> Work to be completed
Once you find the line containing "order number: PO570696 -> PO570896" in the data below, copy it and each following line exactly, up to and including the line containing "Edle holzschale teakfarben", and nothing else.

> Data extracts
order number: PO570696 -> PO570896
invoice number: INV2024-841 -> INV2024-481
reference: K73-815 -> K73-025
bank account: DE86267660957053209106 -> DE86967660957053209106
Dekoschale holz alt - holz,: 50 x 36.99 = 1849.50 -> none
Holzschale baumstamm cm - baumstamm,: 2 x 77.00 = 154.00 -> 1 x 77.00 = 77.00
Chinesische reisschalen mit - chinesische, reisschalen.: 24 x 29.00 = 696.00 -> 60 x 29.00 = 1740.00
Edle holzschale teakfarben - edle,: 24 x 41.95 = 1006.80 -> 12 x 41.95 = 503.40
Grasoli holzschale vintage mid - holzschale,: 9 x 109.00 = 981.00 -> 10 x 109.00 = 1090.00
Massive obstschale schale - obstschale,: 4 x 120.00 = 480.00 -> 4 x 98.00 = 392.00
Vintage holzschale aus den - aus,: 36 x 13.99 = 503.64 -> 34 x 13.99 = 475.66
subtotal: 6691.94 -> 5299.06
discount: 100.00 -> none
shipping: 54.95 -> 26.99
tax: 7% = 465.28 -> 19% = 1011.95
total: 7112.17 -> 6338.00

---

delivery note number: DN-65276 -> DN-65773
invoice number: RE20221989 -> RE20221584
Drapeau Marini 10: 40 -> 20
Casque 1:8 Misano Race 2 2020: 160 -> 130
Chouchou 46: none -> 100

> Result
order number: PO570696 -> PO570896
invoice number: INV2024-841 -> INV2024-481
reference: K73-815 -> K73-025
bank account: DE86267660957053209106 -> DE86967660957053209106
Dekoschale holz alt - holz,: 50 x 36.99 = 1849.50 -> none
Holzschale baumstamm cm - baumstamm,: 2 x 77.00 = 154.00 -> 1 x 77.00 = 77.00
Chinesische reisschalen mit - chinesische, reisschalen.: 24 x 29.00 = 696.00 -> 60 x 29.00 = 1740.00
Edle holzschale teakfarben - edle,: 24 x 41.95 = 1006.80 -> 12 x 41.95 = 503.40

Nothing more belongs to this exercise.